ZES jonica interregionale. Soddisfazione di CGIL Matera: ora serve strategia per lo sviluppo

“La Cgil della provincia di Matera, saluta positivamente la deliberazione delle giunte regionali di Basilicata e Puglia circa l’istituzione della Zona economica speciale (Zes) Jonica interregionale e l’invio del relativo Piano strategico alla presidenza del Consiglio dei Ministri, al Ministero per il Sud, al Ministero dell’Economia e delle Finanze e al Ministero dei Trasporti”.
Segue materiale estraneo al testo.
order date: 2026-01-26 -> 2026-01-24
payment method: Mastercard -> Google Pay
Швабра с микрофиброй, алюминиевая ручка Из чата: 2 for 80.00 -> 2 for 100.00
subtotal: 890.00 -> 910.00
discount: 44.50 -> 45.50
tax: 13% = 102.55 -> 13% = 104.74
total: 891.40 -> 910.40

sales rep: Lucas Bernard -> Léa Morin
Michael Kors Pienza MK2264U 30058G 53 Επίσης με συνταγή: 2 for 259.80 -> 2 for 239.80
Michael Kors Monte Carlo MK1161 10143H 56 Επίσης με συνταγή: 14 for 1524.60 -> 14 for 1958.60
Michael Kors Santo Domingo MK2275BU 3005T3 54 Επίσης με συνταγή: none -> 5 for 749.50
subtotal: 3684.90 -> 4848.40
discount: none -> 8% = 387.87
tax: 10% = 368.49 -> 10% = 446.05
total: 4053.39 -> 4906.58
Comincia così la nota diramata dal segretario generale di Matera della Cgil, Eustachio Nicoletti il quale sottolinea che “il crono programma della Zona Economica Speciale interregionale del Mar Jonio potrà recuperare i preoccupanti ritardi accumulati rispetto alle Regioni Calabria e Campania che hanno già sottoscritto con il Ministero il Piano strategico di sviluppo richiesto ai sensi dell’art. 5 della Legge n. 123 del 3 agosto 2017”.

Il segretario ricorda che la Zes Jonica “si estenderà per 2811 ettari (1061 per la parte lucana e 1750 per quella pugliese) e comprende Ferrandina e la Val Basento oltre a Melfi a Tito per poi estendersi a Grottaglie, Martina Franca, Castellaneta, infine al Centro intermodale di Francavilla Fontana” e a conferma di “quanto sottolineato nella Tavola Rotonda del 22 giugno 2018” ribadisce che la Zona Economica Speciale interregionale “rappresenta una reale possibilità di sviluppo della Basilicata e del Porto di Taranto”.
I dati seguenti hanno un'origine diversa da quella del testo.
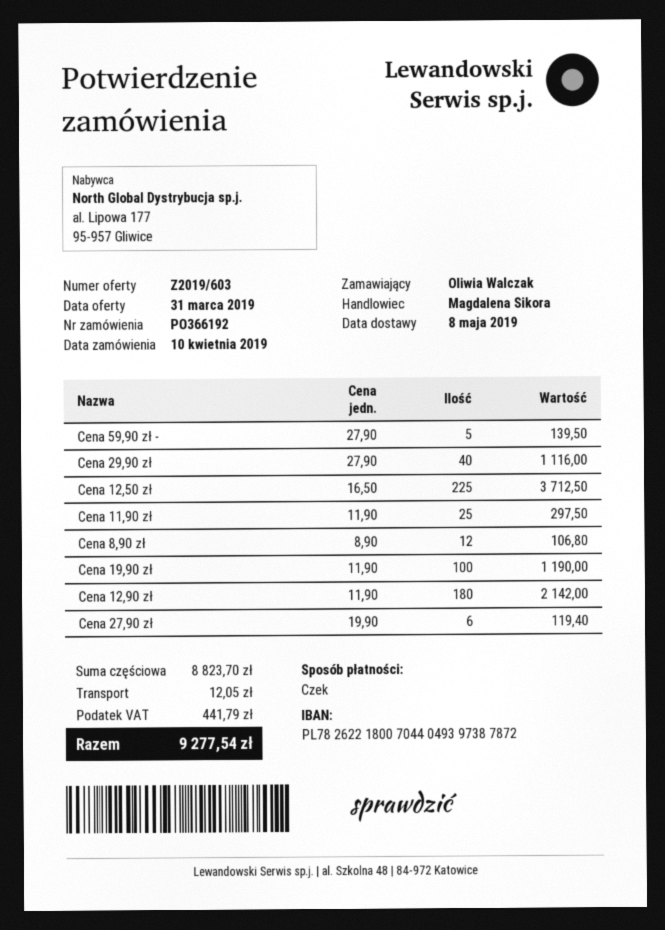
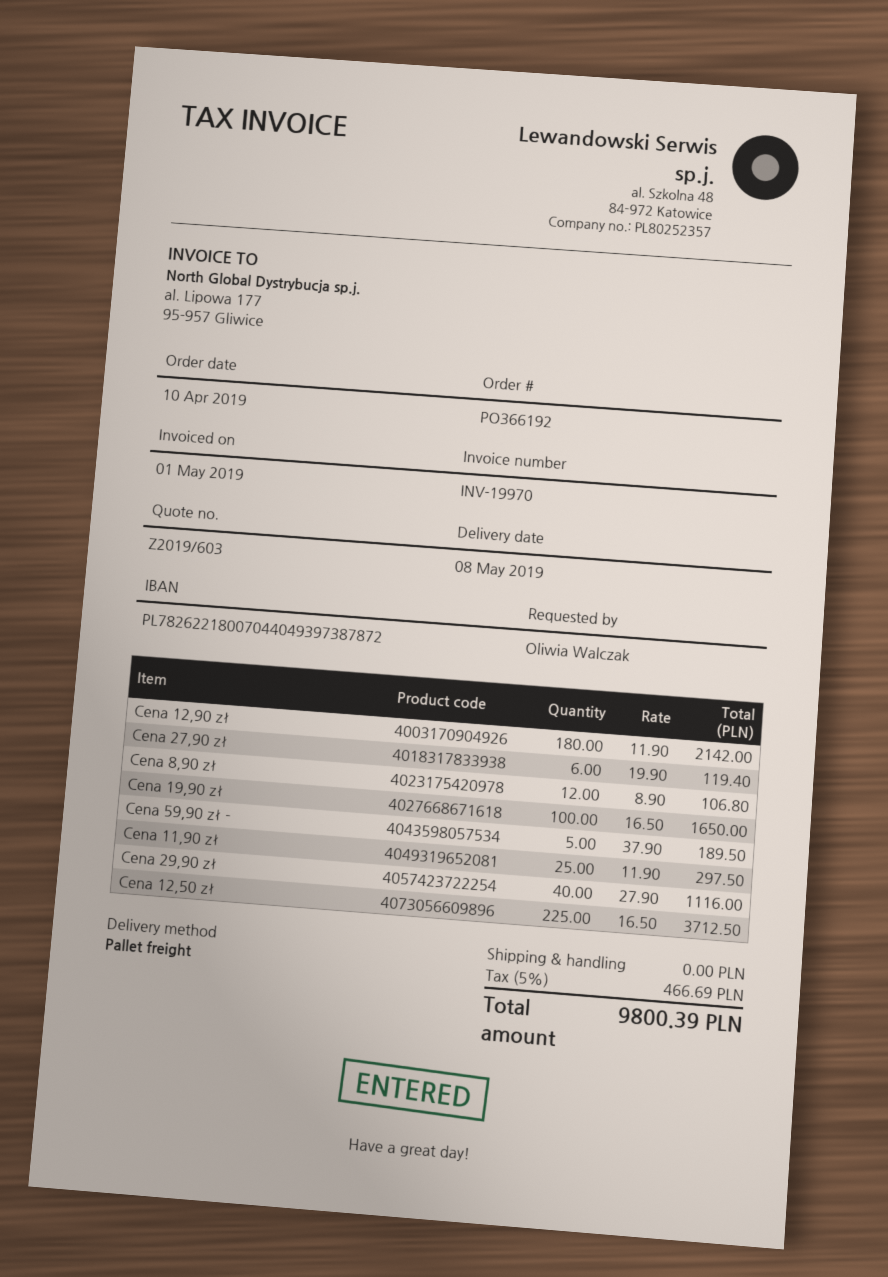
Cena 59,90 zł -: 5 x 27.90 = 139.50 -> 5 x 37.90 = 189.50
Cena 19,90 zł: 100 x 11.90 = 1190.00 -> 100 x 16.50 = 1650.00
shipping: 12.05 -> 0.00
tax: 441.79 -> 466.69
total: 9277.54 -> 9800.39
“Tutto ciò” ammonisce Nicoletti “a patto che la loro istituzione e delimitazione sia supportata da un’idea strategica di sviluppo che tenga conto delle peculiarità dei territori ed anche e soprattutto di quelli che sono i criteri indicati nel decreto legge e del DPCM”.

“E’ quanto viene trasferito dall’esperienza di altri paesi europei e mondiali” ricorda il segretario CGIL “dalle quali si evince che, per avere gli effetti delle ZES sui processi di sviluppo, non bastano solo gli incentivi fiscali (credito d’imposta fino a 50 milioni e la semplificazione amministrativa), ma devono determinarsi alcune fondamentali condizioni: Capacità di attrarre grossi investitori; Capitale umano (università, centri di ricerca e scuole tecniche e professionali del territorio);
Specializzazione delle attività; Aggregazioni delle imprese con lo stesso nesso economico; Incentivi fiscali”.

“Pertanto” conclude Nicoletti “è necessario che all’iter procedurale e formale si affianchi una iniziativa operativa che risponda agli obiettivi strutturali della Logistica finalizzata a sostenere le imprese nella commercializzazione in uscita soprattutto dei prodotti (manifatturieri, agricoli, meccanici, ecc.) utilizzando la ferrovia e soprattutto il porto di Taranto”.